According to the statisticians at the DOL, jobless claims actually rise Y/Y, but on a seasonally adjusted basis it’s a five year low? That’s a non-trivial 4.8% jump. For the record, the seasonally adjusted number for this week in January 2012 was 372,000.

So, according to the DOL’s adjustment math:

416,880 actual claims in 2012 = 372,000 adjusted
436,766 actual claims in 2013 = 330,000 adjusted

FWIW, I think the fact that Gallup is now actively highlighting and advertising better accuracy in their employment survey vis a vis the DOL due to absence of adjustment processes and estimates indicates not just the growing incongruity of data manipulation (bad theory, not outright lying) in these statistical adjustments, but, more importantly, heightened awareness of this nonsensical fudging. Perhaps some leeway is afforded in that January is often a difficult month for any estimate set, but the trend-cycle analysis is obviously showing where it should be beyond inconspicuous.
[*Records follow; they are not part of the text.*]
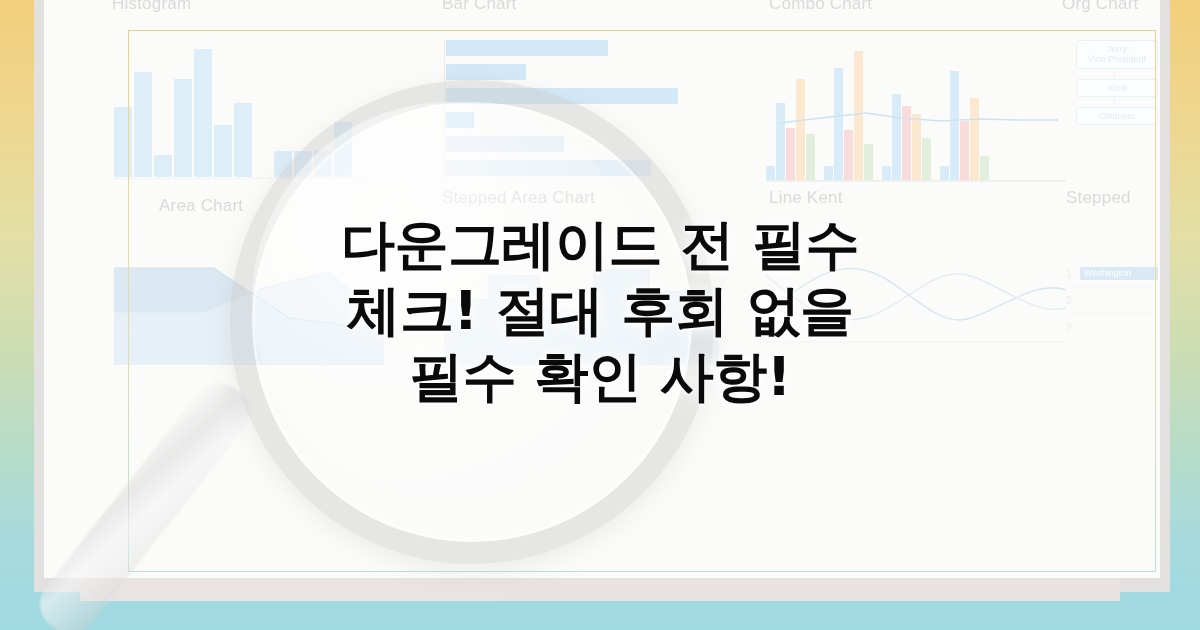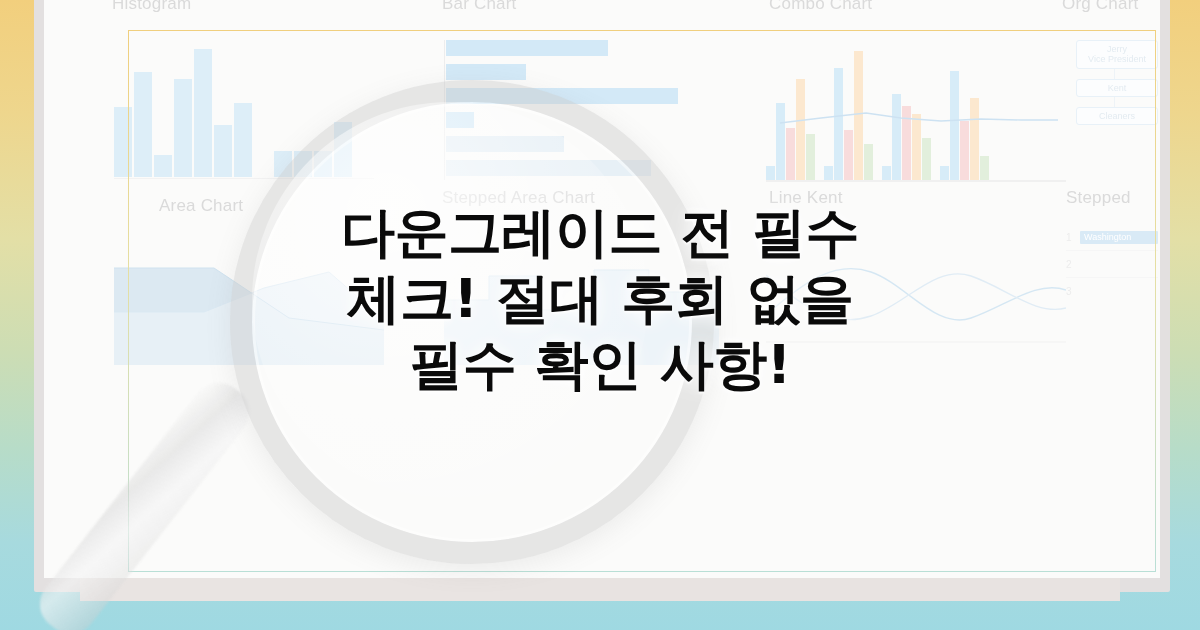--- a/index.html
+++ b/index.html
@@ -118,7 +118,7 @@
 
   
   .headline{
-    position:absolute;left:0;top:200px;width:1200px;
+    position:absolute;left:0;top:212px;width:1200px;
     text-align:center;
     font-family:"DejaVu Sans","Liberation Sans",sans-serif;
     font-weight:700;

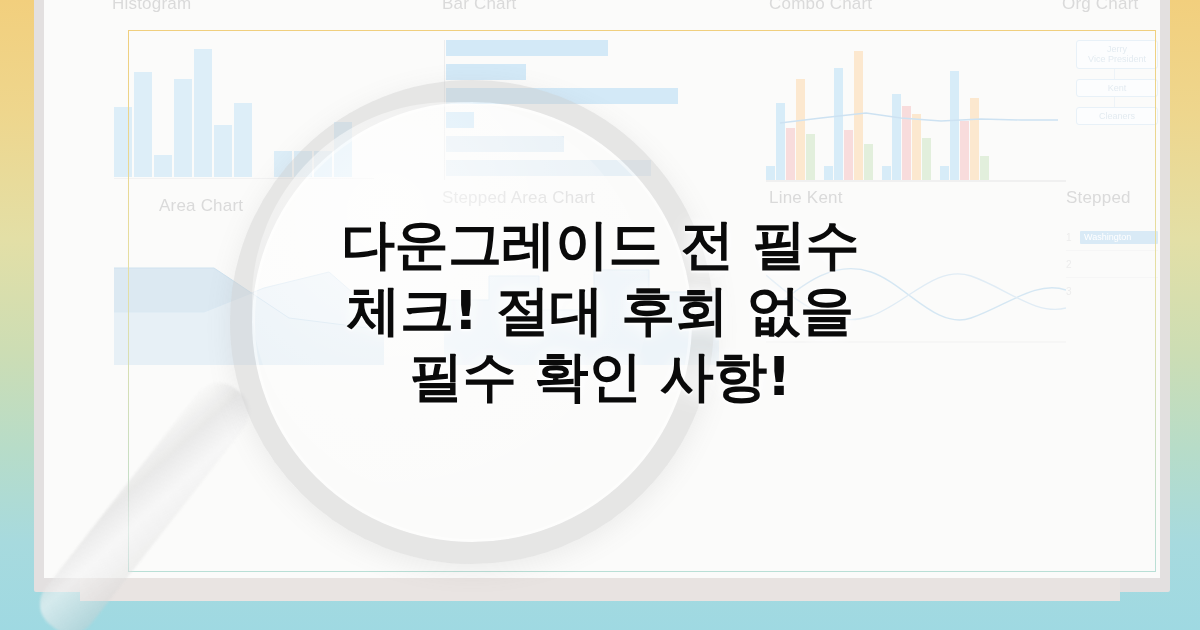--- a/index.html
+++ b/index.html
@@ -86,7 +86,7 @@
   .orgconn{width:1px;background:#eef3f7;margin:0 auto;height:10px;}
 
   
-  .timeline{position:absolute;}
+  .timeline{position:absolute;margin-top:36px;}
   .tlrow{display:flex;align-items:center;height:26px;border-bottom:1px solid #f6f6f6;}
   .tlnum{width:14px;font-size:10px;color:#ececec;}
   .tlbar{height:13px;background:#d9eaf6;color:#ffffff;font-size:9px;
Statistical fudging aside, the most important data point in the release is likely the 214,000 that fell off UI completely (just this week). There are 2 million fewer claimants this year than last, plus 2 million MORE added to the civilian non-institutional population. Even according to the DOL’s Establishment survey, there were only 2 million total jobs added last year (and many were part-time). That leaves 2 million potential workers (plus their families) without any source of institutional or earned income. SS Disability absorbed a few ten thousand, but that still leaves several millions (again, plus their dependents) with nothing.

No need for an exogenous shock to fall into recession.